もしかして、こうやって簡単に入れてしまったけど、こいつも、
…気のせいであってほしい。少し掠れて聞こえた、この声が。


「お前の本名。」

「…あ、」


にやりと笑ってこちらを向いた顔に、迂闊だったと今更思う。

夜の世界での俺の名前は、片瀬類。
園山永久じゃない。昼とは違う。全て。
…苗字も、名前も、忌々しいほど俺を縛るから。


「偽名だったんだな、トワ?」

「…トワじゃない。永久(エイク)。」


トワ。

とっくに捨てたはずの俺のもう一つの名前は、俺をいつまでも過去にくくりつけて。
全部全部捨ててしまいたいはずなのに、忘れてしまいたいはずなのに、想いは確かにまだこの胸にある。
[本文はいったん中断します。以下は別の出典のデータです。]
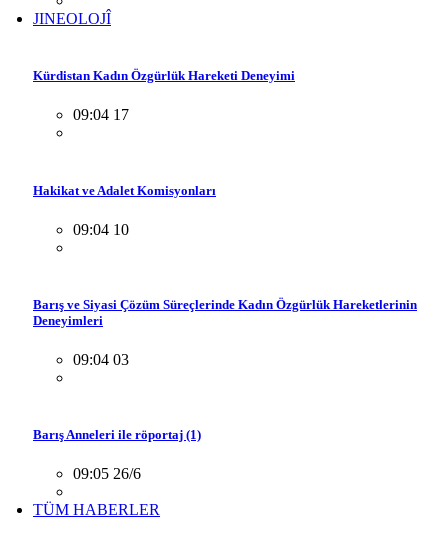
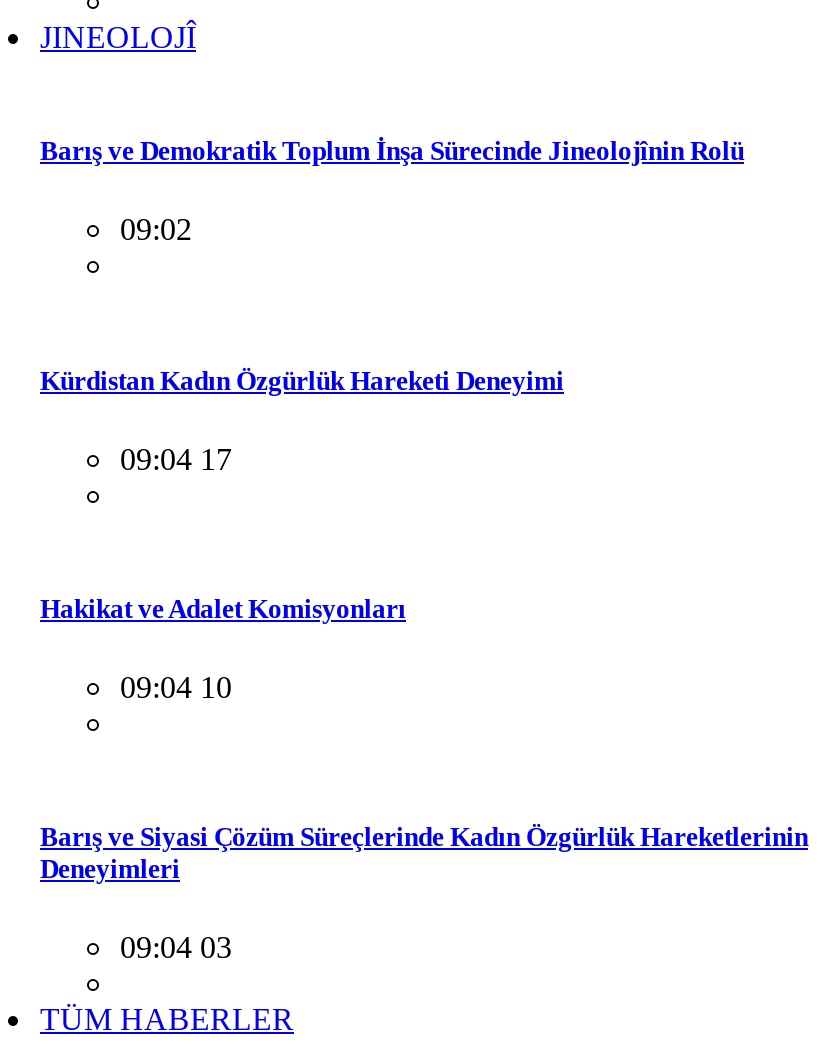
+ Barış ve Demokratik Toplum İnşa Sürecinde Jineolojînin Rolü
+ 09:02

moved down: Kürdistan Kadın Özgürlük Hareketi Deneyimi | 09:04 17 | Hakikat ve Adalet Komisyonları | 09:04 10 | Barış ve Siyasi Çözüm Süreçlerinde Kadın Özgürlük Hareketlerinin | Deneyimleri | 09:04 03

- Barış Anneleri ile röportaj (1)
- 09:05 26/6
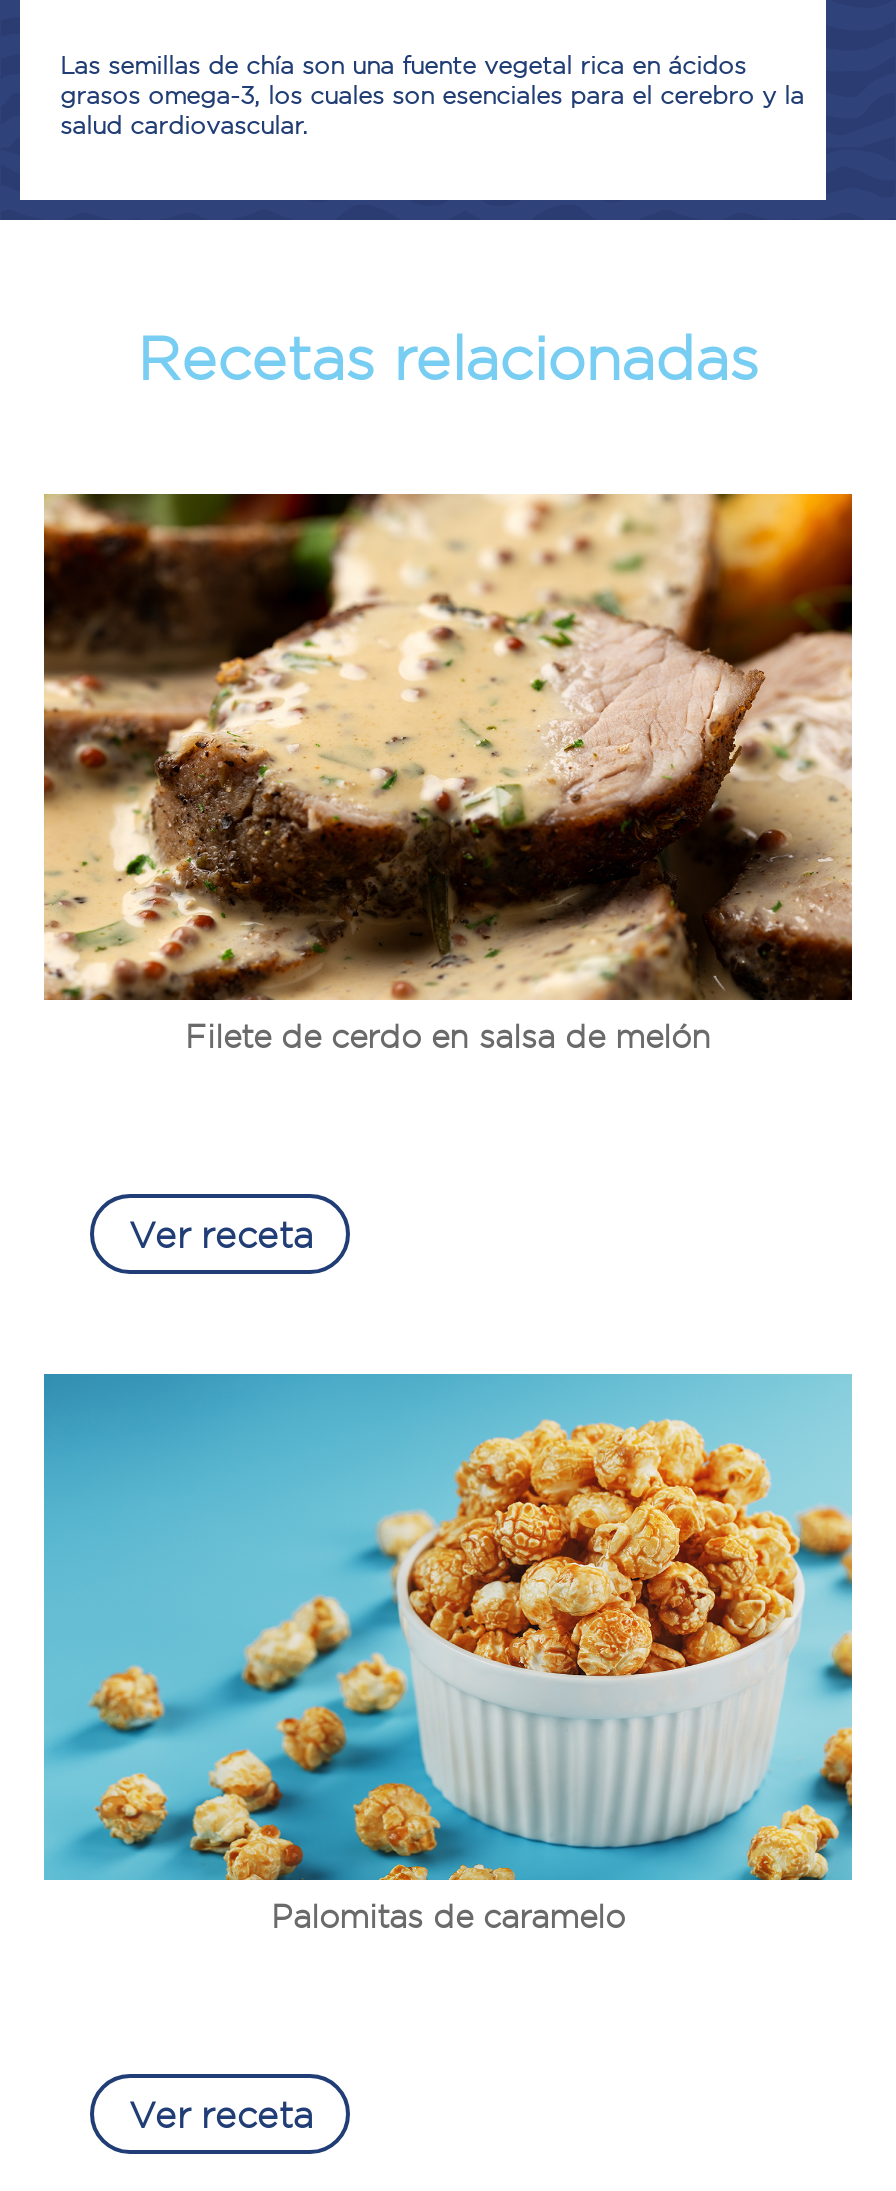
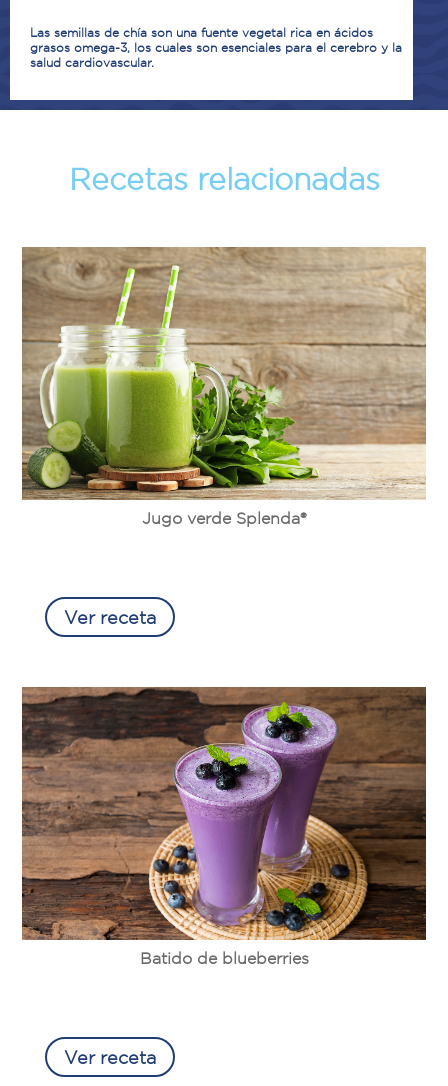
- [image]
- Filete de cerdo en salsa de melón
+ [image]
+ Jugo verde Splenda®

- [image]
- Palomitas de caramelo
+ [image]
+ Batido de blueberries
だから結局、中途半端に、逃げることしか出来ないのだ。俺は。


「…俺は、永久だ。」


もう一度、その言葉を口にする。
だから何が変わるわけでもない。
こいつが知ってしまった事実も、この胸を侵し続ける想いも、誤魔化すことはできないけど。


それでも俺は、もう、トワじゃない。

トワはもう、どこにもいらない。